Canine Hip Dysplasia

Canine Hip Dysplasia (CHD) is a condition that begins in dogs as they grow and results in instability or a loose fit (laxity) of the hip joint (Figure 1). The hip joint laxity is responsible for potential clinical signs (symptoms) of hip pain and limb dysfunction and progressive joint changes. The hip joint is a ball and socket joint and continual abnormal movement of the femoral head (ball) deforms the acetabulum (socket). The long-term response to this joint laxity is the progressive loss of cartilage, the development of scar tissue around the joint, and the formation of osteophytes (bone spurs) around the ball and socket (Figure 2).

The cause of CHD is multifactorial; however, hereditary (genetics) is the biggest single risk factor.
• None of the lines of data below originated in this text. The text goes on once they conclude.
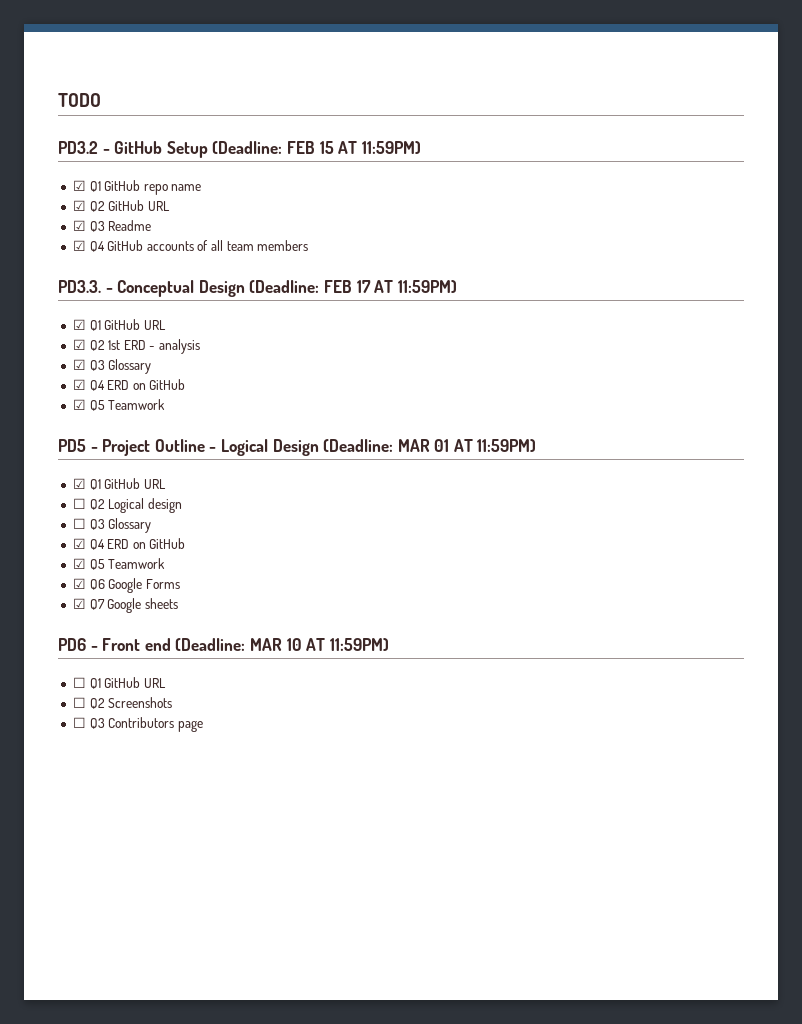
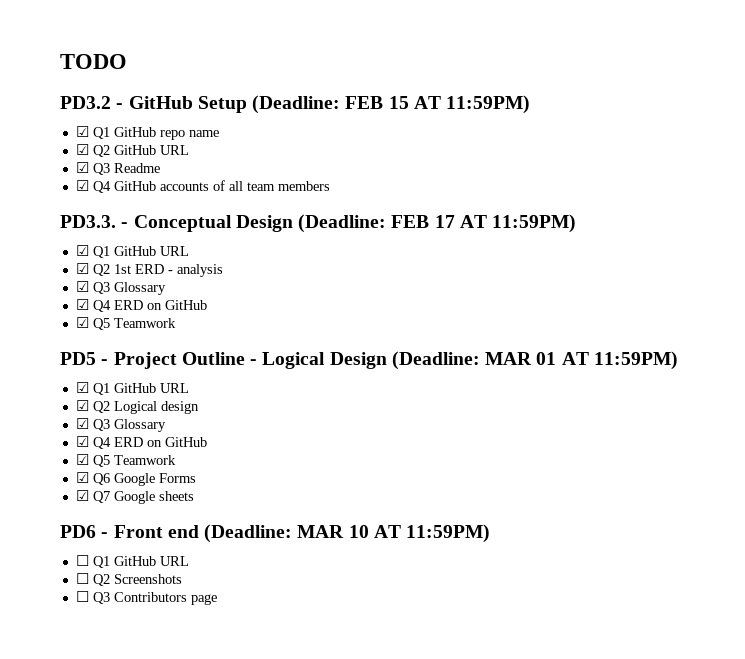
[72,498,86,509] ☐ -> [75,400,89,411] ☑
[72,518,86,529] ☐ -> [75,418,89,429] ☑

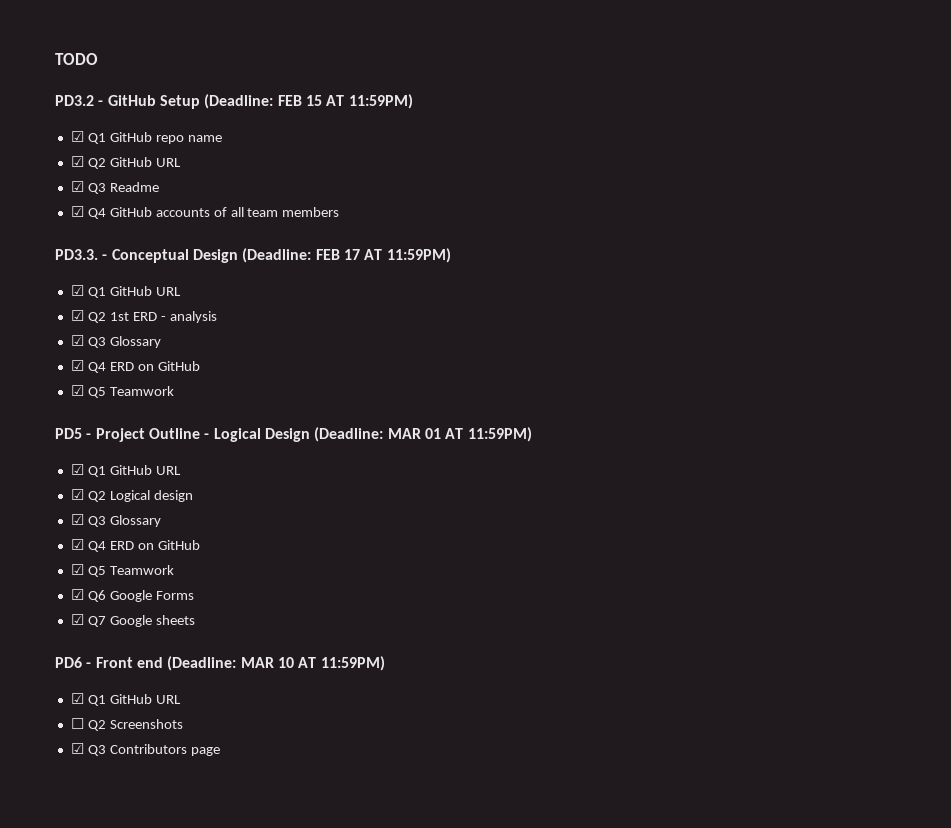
[75,555,89,566] ☐ -> [70,693,84,704] ☑
[75,591,89,602] ☐ -> [70,743,84,754] ☑

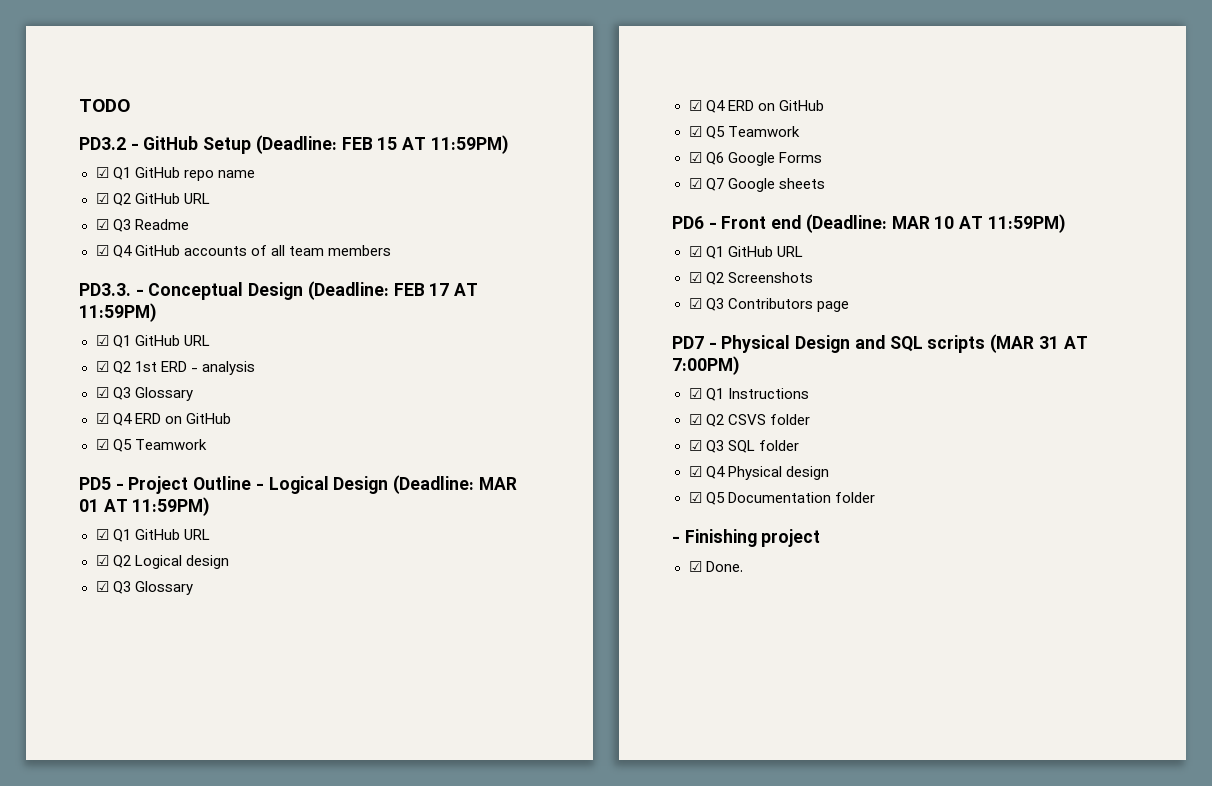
[70,718,84,729] ☐ -> [688,272,702,283] ☑
(220, 751) none -> [672,334,1088,353] [672,356,740,375] [688,388,809,401] [688,414,810,427] [688,440,799,453] [688,466,829,480] [688,492,875,505] [672,529,821,547] [688,561,743,572] // PD7 - Physical Design and SQL scripts (MAR 31 AT 7:00PM) // ☑ Q1 Instructions // ☑ Q2 CSVS folder // ☑ Q3 SQL folder // ☑ Q4 Physical design // ☑ Q5 Documentation folder // - Finishing project // ☑ Done.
Rapid weight gain and growth through excessive nutritional intake can complicate the development of CHD. Hip dysplasia occurs most commonly in large breed dogs.
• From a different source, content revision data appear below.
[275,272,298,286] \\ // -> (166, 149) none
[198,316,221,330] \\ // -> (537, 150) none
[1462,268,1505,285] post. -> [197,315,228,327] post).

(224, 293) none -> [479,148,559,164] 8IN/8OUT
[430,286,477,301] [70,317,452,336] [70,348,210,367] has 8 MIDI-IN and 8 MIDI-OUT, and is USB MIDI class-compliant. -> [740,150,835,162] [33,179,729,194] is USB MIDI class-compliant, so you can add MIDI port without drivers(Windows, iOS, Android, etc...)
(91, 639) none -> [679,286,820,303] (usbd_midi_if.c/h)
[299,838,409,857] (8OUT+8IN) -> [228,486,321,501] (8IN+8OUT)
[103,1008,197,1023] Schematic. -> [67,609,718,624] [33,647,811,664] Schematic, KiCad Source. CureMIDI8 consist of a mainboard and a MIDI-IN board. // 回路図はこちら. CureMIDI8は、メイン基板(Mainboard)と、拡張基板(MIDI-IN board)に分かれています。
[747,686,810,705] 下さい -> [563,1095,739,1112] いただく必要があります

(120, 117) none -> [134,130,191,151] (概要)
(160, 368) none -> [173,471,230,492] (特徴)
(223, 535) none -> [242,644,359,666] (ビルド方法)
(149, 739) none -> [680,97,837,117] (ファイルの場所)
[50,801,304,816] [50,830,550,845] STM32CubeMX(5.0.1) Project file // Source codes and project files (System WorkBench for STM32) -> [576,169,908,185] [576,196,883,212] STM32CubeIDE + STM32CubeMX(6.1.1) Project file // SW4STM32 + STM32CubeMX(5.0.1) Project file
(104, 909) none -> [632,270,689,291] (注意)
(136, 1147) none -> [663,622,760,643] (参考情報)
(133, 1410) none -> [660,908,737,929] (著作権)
The symptoms of CHD are lameness (limping), reluctance to rise or jump, shifting of weight to the forelimbs, loss of muscle mass on the rear limbs, and hip pain. Generally, divide dogs with CHD into two groups showing symptoms of CHD:

Group 1: Younger dogs without arthritis, but with significant hip laxity

Group 2: More mature dogs that have developed hip arthritis due to CHD

Dogs may show symptoms at any stage of disease development, although many dogs with CHD do not have any obvious symptoms.